How much do gays and lesbians despise Civil Court judicial candidate Noach Dear? One group of queer activists actually considered endorsing Dear’s Republican-Conservative opponent this week.
Dear and his opponent for the Fifth District Civil Court seat, James McCall, were invited to a candidate’s debate by the Lambda Independent Democrats — but only McCall accepted the gay, lesbian, bisexual and transgender club’s invitation.
It was the first time that a Republican had sought the club’s endorsement, McCall said. And despite his Republican-Conservative credentials, he vowed to “treat everyone fairly” in his courtroom if elected to the seat, which covers all of Bay Ridge, Sunset Park and Dyker Heights as well as parts of Windsor Terrace, Bensonhurst, Kensington and Borough Park, Dear’s political base.
“No one in this room has any reason to worry that I won’t be fair,” McCall said. “You can have confidence in me — and you can’t have confidence in my opponent. If I’m the 800-pound gorilla in the room, [Dear] is King Kong.”
Gay and lesbian antipathy towards Dear dates back to his days in the City Council, where the Borough Park legislator staunchly opposed a 1986 bill that expanded the city’s sex discrimination code to protect homosexuals.
During the bruising battle leading up to the bill’s passage, Dear argued, among other things, that the law “would confer official legitimacy on a sexual orientation that is universally agreed upon as a deviant behavior.”
After the bill was passed, Dear even spearheaded a failed effort to overturn it.
His record is also marred by corruption, according to the Village Voice, which reported in August that when Dear ran for Congress a few years ago, his campaign staff forged 47 sequentially numbered money orders in other people’s names to hide a donation of $40,000, which was then 20 times the legal limit.
He was the only judicial candidate in the Democratic primary who was ruled “not approved” by the city bar association.
Nonetheless, Dear was endorsed by Borough President Markowitz and the county party boss, Assemblyman Vito Lopez — and gay activists say that both men will pay for that support in future elections.

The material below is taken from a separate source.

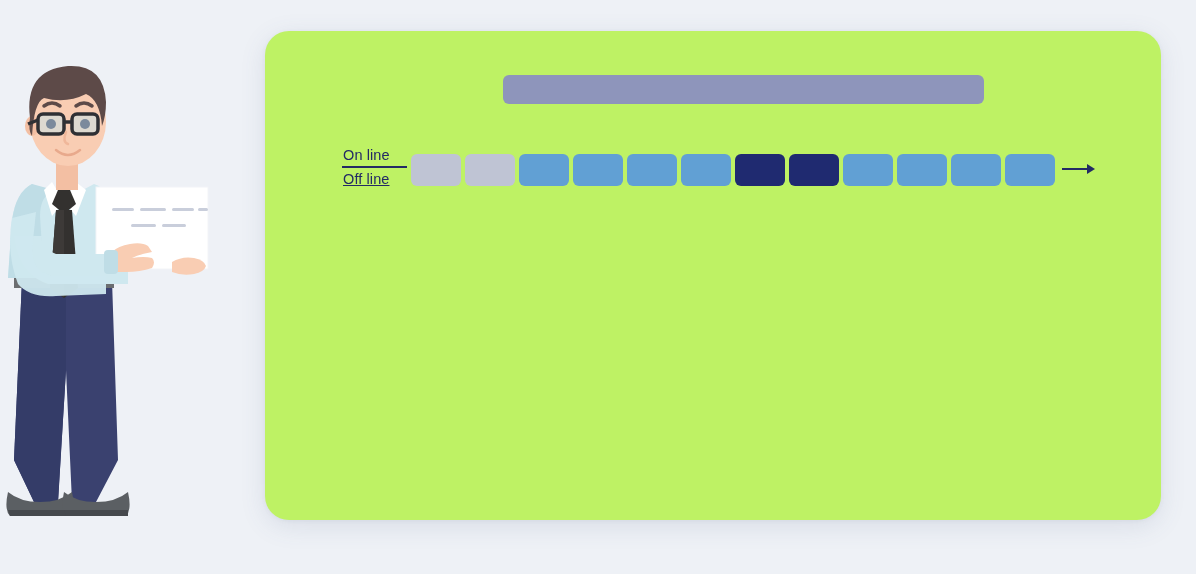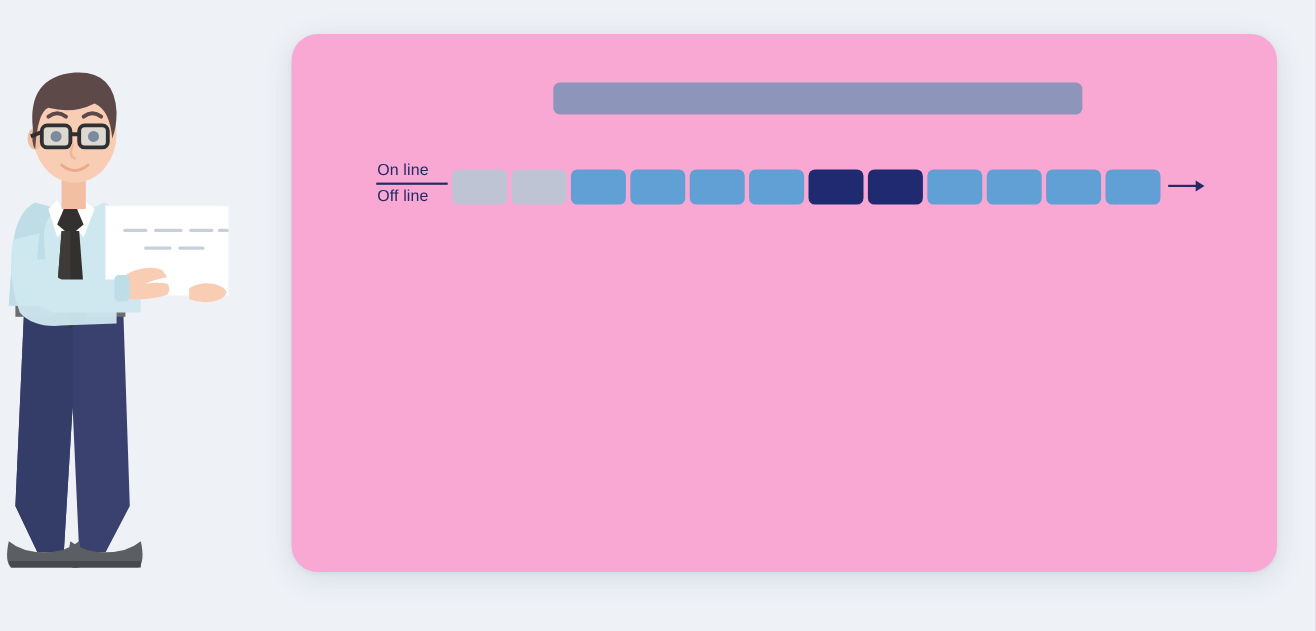"On line" div { background: #f9a8d4 -> #bef264 }
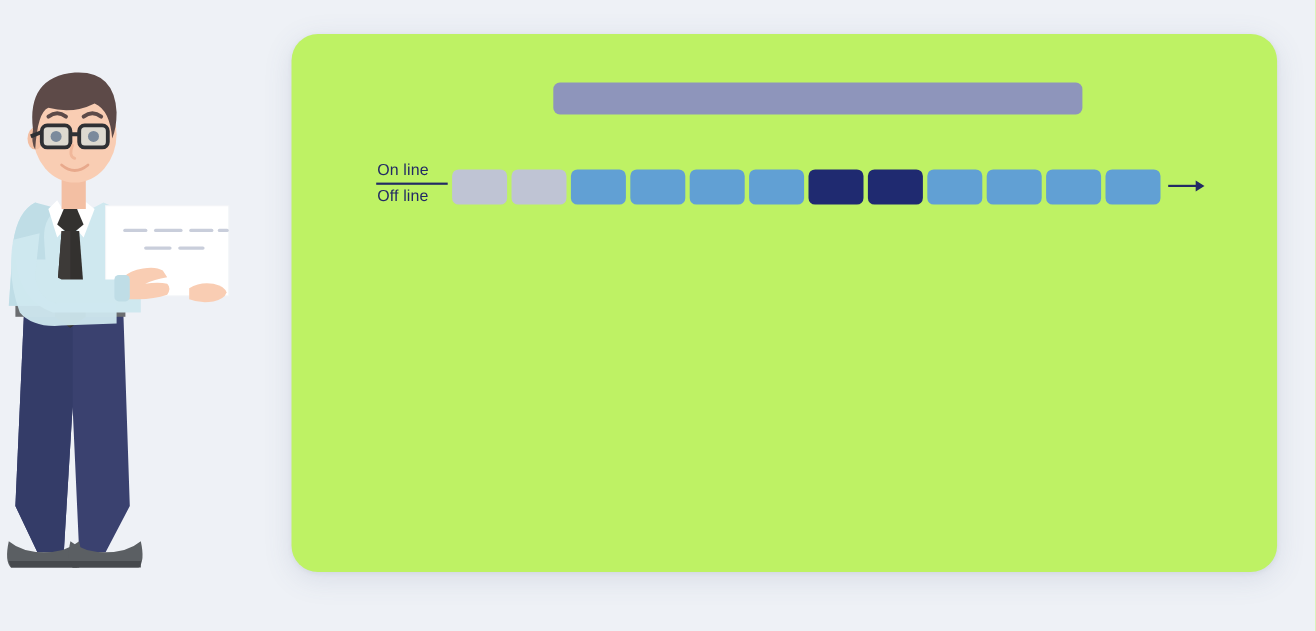"Off line" div.axis-label { text-decoration: none -> underline }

This week, Markowitz again defended his endorsement.
“Noach Dear wrote to me [and] he assured me that, ‘As a judge, I will be fair, evenhanded, and compassionate, regardless of race, religion, or sexual orientation. I will extend dignity and respect to each person who appears in my courtroom,’” Markowitz said in a statement.

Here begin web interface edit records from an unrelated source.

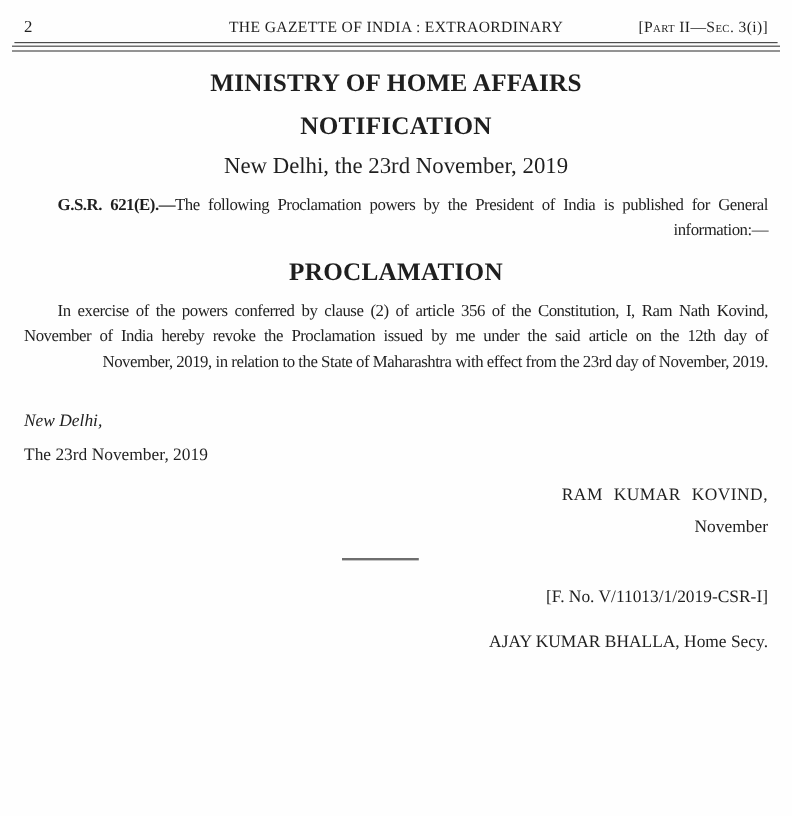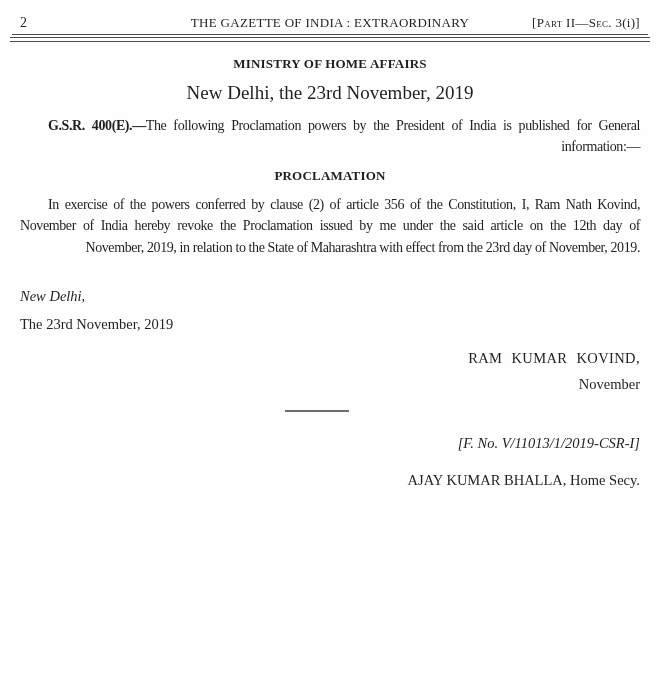"MINISTRY OF HOME AFFAIRS" .h-center { font-size: 13px -> 21px }
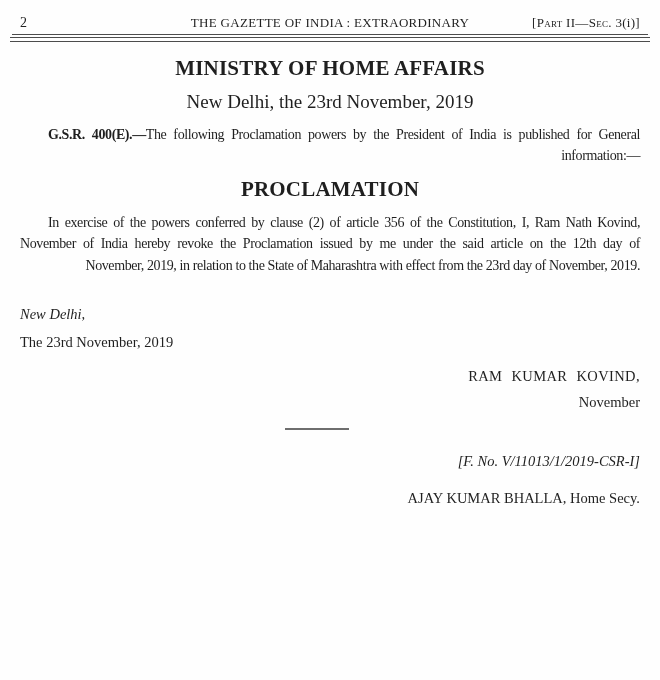"NOTIFICATION" div.h-center { html: none -> <div>NOTIFICATION</div> }
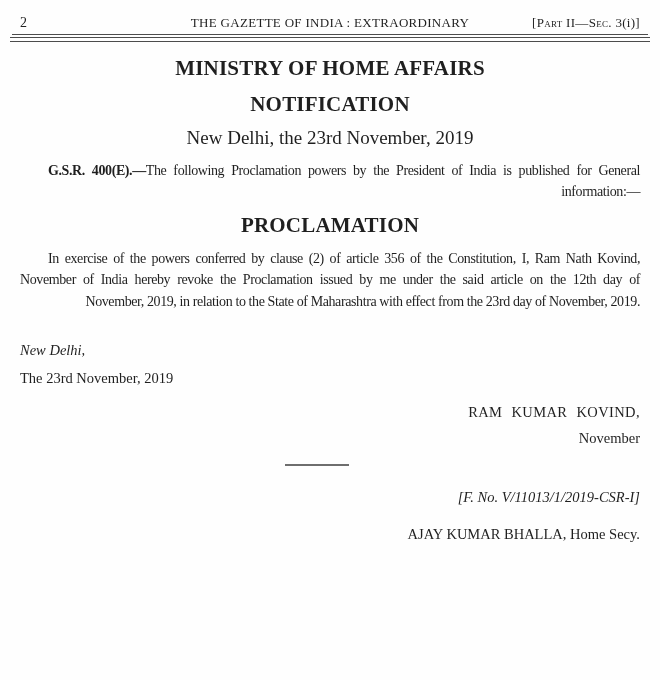"G.S.R. 400(E).—" span.bold { text: 400 -> 621 }
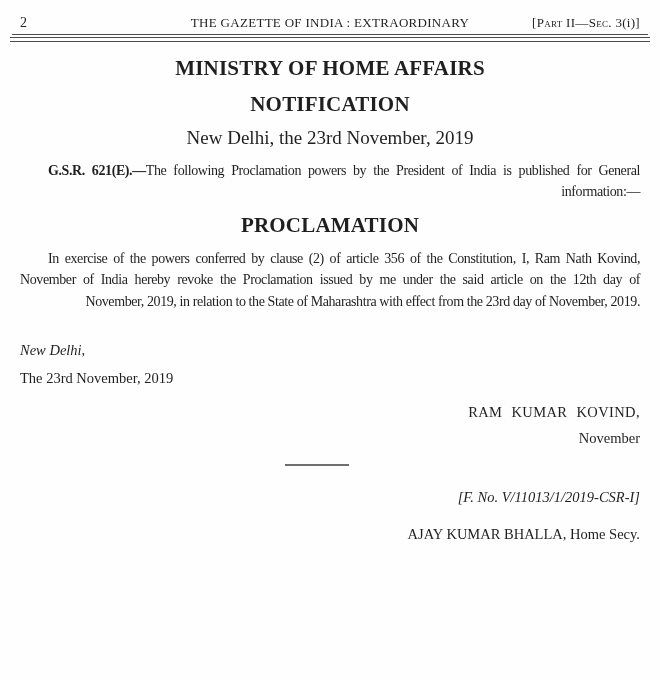"[F. No. V/11013/1/2019-CSR-I]" .file-no { font-style: italic -> none }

The statement also said that Dear added, “I hope to validate the trust you and others have placed in me.”
Dear has not returned repeated calls from The Brooklyn Paper throughout the race for Civil Court.
McCall had the floor to himself on Monday night at the Lambda meeting, where he touted credentials that include serving for four years as a court attorney to a sitting Civil Court judge. In that role, he has done legal research, written decisions and even “gotten the judge coffee — though sometimes he gets the coffee,” he joked.
After listening to McCall’s promise to be fair, several politicos called for Lambda to make history by endorsing the Republican.
“Here is a chance to tell Dear that he has been so vile in his homophobia that we will support a Republican to defeat him,” said Ralph Perfetto, a district leader from Bay Ridge.
Perfetto’s argument did not win the day, however. In a closed session, other club members argued that endorsing a Republican would set a bad precedent, according to several club members who were at the session.
“There was a strong feeling in the room that the GOP is still the party of Bush and Pataki, the party that has villainized gay and lesbian people for years,” said Alan Fleishman, a club member and district leader from Park Slope. “That said, people did like McCall and thought he would be a competant judge.”
In the end, the club put out a hand-wringing statement.
“We feel that Noach Dear’s lack of courtroom experience and bar associations’ assessments and his past statements and actions against the interests of our community deem him an unsuitable candidate for the Civil Court bench,” LID co-President Christopher Murray said in a statement. “We continue to be disappointed in the leadership of the Democratic party of Brooklyn over [its] support of his candidacy.”